▸ WHAT TO WORK ON: Without including any images, repeat the data exactly.

═══ PROVIDED MATERIAL

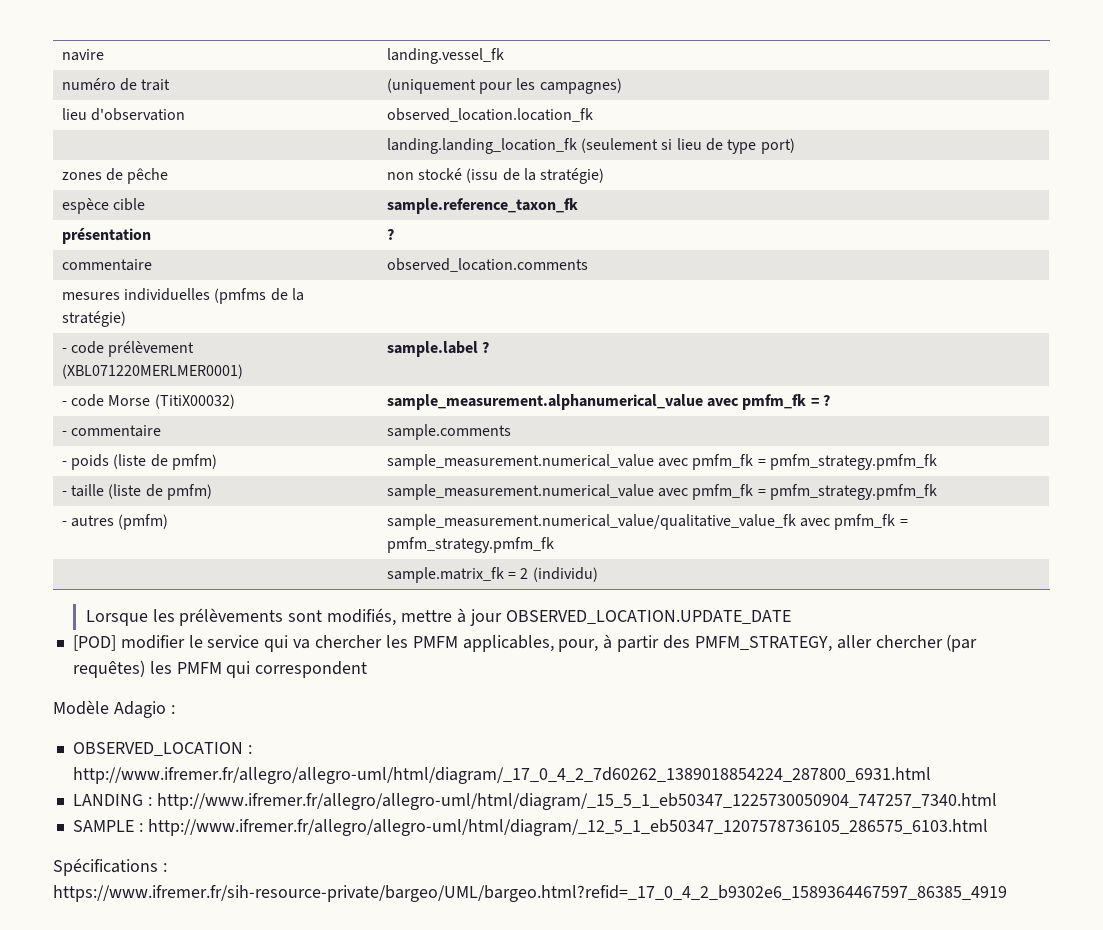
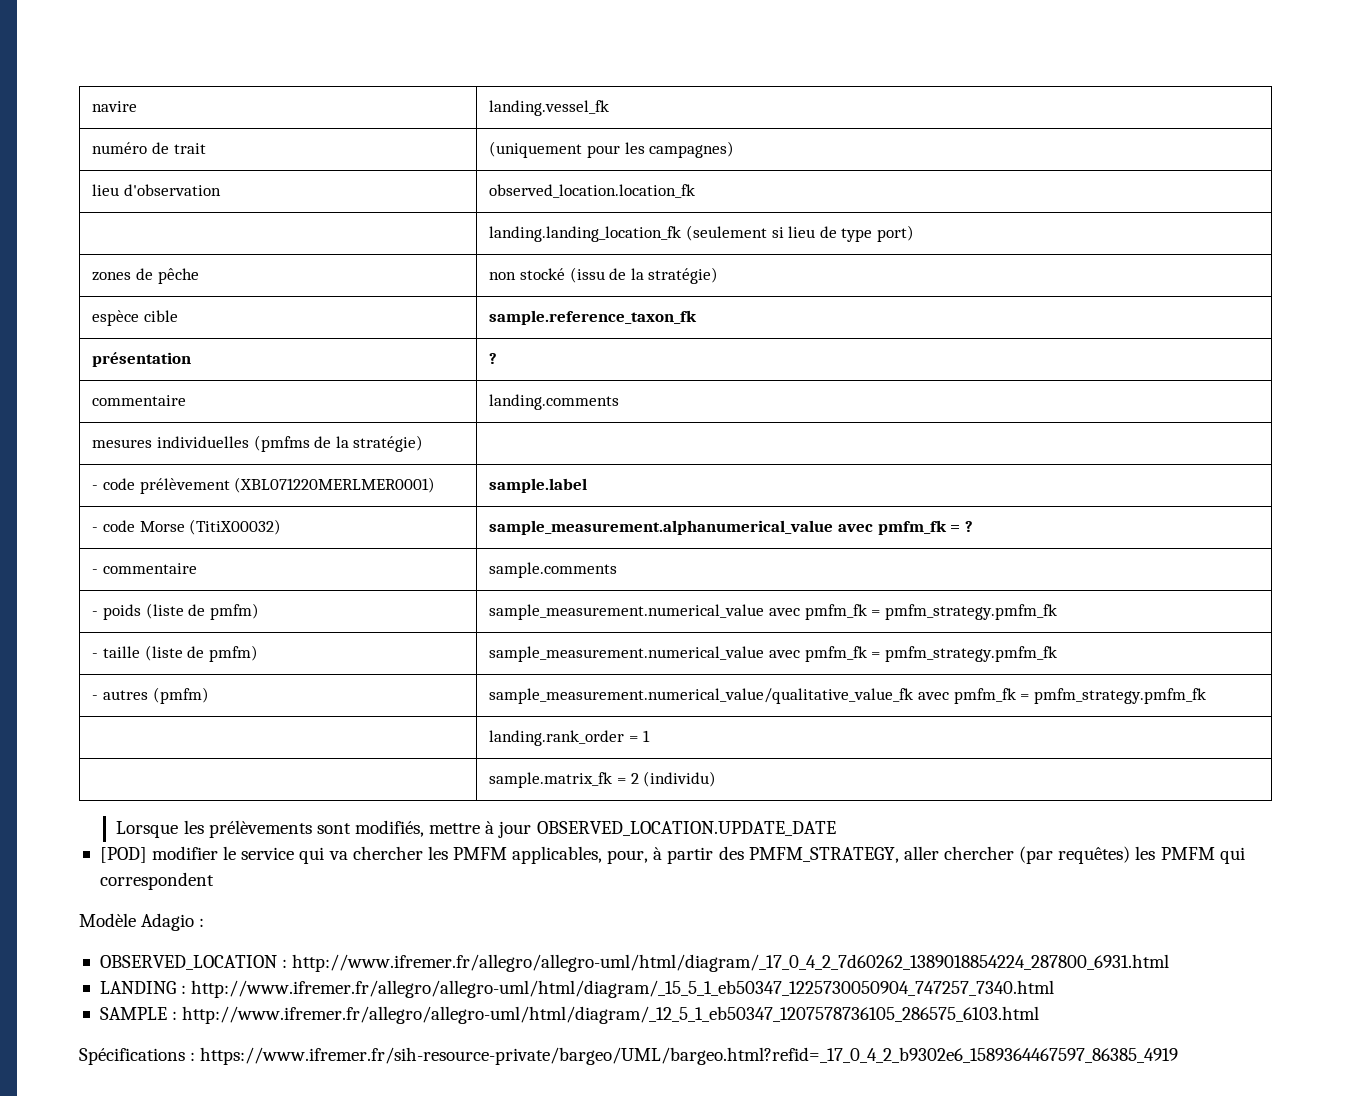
- commentaire | observed_location.comments
+ commentaire | landing.comments
- - code prélèvement (XBL071220MERLMER0001) | sample.label ?
+ - code prélèvement (XBL071220MERLMER0001) | sample.label
+ | landing.rank_order = 1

══════

▸ EXERCISE RESPONSE:
- commentaire | observed_location.comments
+ commentaire | landing.comments
- - code prélèvement (XBL071220MERLMER0001) | sample.label ?
+ - code prélèvement (XBL071220MERLMER0001) | sample.label
+ | landing.rank_order = 1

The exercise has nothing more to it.